In java the hard-coded dependencies come from using new on specific dependant classes and from static methods to get singleton objects. In erlang, they come from calling registered processes. The solution is the same in both cases. Provide the dependency as a parameter. In java this means through the constructor, in Erlang it means through the process spawn parameters (or indirectly through gen_server init args). This simple practice makes it possible to provide mocks. A mock is something that walks and talks like the actual dependency, but behaves in a way that aids in your test.

Hey, thanks for reading this far. I’m getting to the point now!

Getting to the point

Once you have split your hard dependencies, you can write unit tests on modules. And they all go something like:

  assertEquals(42, theQuestion("life?"));

Or perhaps I should use a purely functional math function as the example:

  assertEquals(3, sqrt(9));

We are writing our testable code so that we can call the side-effect free parts, parts where we have control of all inputs and can check all outputs. Writing testable java code means that you focus on making sure you can call pure functions. It just doesnt look that way with all the mocks and abstract classes that your test implements to shield off side-effects. Underneat it all it is Functional Programming. Or is it just a coincidence?

Erlang already foster you to write side-effect free code since values are immutable and variables are single assignment. Erlang is not pure though, since you can still send and receive messages from everywhere in your code. And you can write or read from ets tables anywere, or access the process dictionary. Though, interestingly. These non-functional practices are exactly the same thing that makes your code harder to test! Koinkidink again?
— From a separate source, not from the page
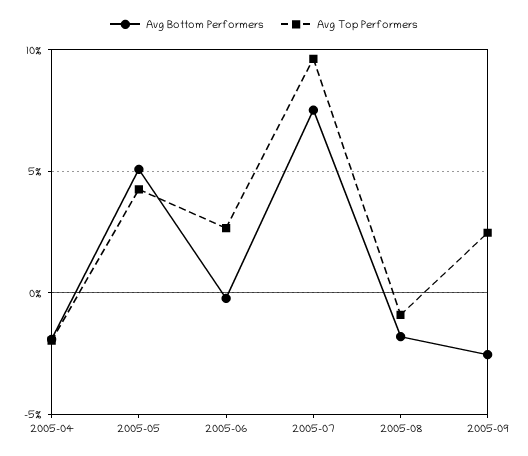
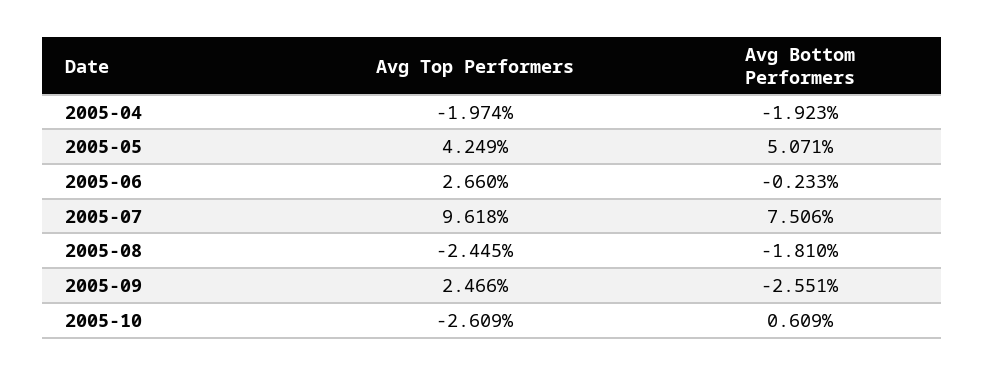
Avg Top Performers, 2005-08: -1 -> -2.445
Avg Top Performers, 2005-10: none -> -2.609
Avg Bottom Performers, 2005-10: none -> 0.609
Another observation related to concurrency

If we look at Haskell, which is a bit more strict about side-effects than Erlang. In Haskell you can not perform side-effects without the monad. If you were not called with the Monad then you can only return a description of the side-effects you want performed to your caller, until you get to some function that has the Monad and can act on them.

Well, unless you take the monad with you wherever you go so you can always perform side-effects. That makes Haskell appear like an ugly version of visual basic. You will be sad and Haskell will be sadder.

If you stop fighting the language, you will slowly get to think of side-effects as “costly”. You rather accumulate lists of side-effects to be done. You will device problem solutions that minimizes the checkpoints in your program that need side-effects. Erlang yaws is a good example of this programming style. The dynamic page does not tell any http reply object to do anything, instead it returns what should be done to it (such as sending a redirect):

  out(_Arg) ->
      {redirect, L}.

You will start to think of side-effects as how they must or must not happen in order. File copying must obviously read the source file before it can write to the destination file. But it is not always that apparent. The logging of a web request must not necessarily happen before the web request itself is replied to. Unless logging of successful reply is needed, but is it? That is an example of what you will think about.

Much of the speed of Erlang is from removing unecessary ordering of events. It is so trivial to start a process or ask some other process to do something for you, and then continue with that which must happen in order. This gives the user that snappy feeling.